I don’t care about ladders and cats; lines on the street or whatever. I just feel that sometimes, we can think our way in to something terrible. In my mind, I have posts I never want to make. I can’t even bring myself to list them, though I know what they are.
It’s like the time when my oldest daughter was very young and was getting terrible headaches. I took her to the doctor. Migraines, the doctor told me. Like her father, like her grandmother. Inherited. Expected. Deal.
“Are you sure?” I asked the doctor, terrified it could be something so much worse.
“What are you afraid of?” the doctor asked. And I explained that I couldn’t bring myself to say the awful words that I feared. She said those words and saw me cringe. “Is that what you are afraid of?” and I nodded my head.

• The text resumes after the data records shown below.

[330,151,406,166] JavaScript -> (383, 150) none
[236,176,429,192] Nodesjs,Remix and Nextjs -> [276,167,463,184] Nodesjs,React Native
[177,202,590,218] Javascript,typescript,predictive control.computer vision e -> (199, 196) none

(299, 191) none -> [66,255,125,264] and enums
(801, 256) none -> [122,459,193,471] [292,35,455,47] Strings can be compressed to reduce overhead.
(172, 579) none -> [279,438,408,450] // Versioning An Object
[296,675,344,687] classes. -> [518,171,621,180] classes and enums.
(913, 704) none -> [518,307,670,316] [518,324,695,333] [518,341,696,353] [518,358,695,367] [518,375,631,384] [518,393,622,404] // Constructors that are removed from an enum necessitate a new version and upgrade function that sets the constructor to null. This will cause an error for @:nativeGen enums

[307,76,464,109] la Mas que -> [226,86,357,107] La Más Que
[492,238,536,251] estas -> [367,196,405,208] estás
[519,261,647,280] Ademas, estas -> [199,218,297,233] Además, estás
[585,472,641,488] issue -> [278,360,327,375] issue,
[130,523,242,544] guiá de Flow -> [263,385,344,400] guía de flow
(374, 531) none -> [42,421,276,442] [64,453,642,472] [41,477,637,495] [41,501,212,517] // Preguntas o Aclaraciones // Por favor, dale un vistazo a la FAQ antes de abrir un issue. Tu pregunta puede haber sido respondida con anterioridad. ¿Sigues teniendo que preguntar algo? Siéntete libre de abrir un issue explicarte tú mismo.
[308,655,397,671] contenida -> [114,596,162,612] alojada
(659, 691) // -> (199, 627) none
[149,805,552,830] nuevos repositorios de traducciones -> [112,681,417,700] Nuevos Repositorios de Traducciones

She smiled, that wonderful smile she had – the one in which she showed that we were friends of a sort and she respected me and didn’t think me a hysterical mother. “You’re lucky,” she told me, “you don’t even know the things you should be afraid of!” She had recently had her own child and because she was a doctor, every illness, every symptom was so much worse.
As to these posts, I recently read a blog post that made me remember my own list. This was one of them. This woman’s son was on the border; there was an alert and they were called into the field. Something went wrong. Horribly wrong and her son’s friend was killed by friendly fire, right before his eyes.
She asks some hard questions, ones I don’t necessarily see in the same way, but there is no doubt she is writing one of the posts I never want to write, feeling the same agony for her son and the mother of the soldier killed in the incident.
I won’t now list any of the other posts I never want to make; some are obvious, others will be left to the deepest parts of my mind.
May God comfort Nadav’s family and may his memory be blessed.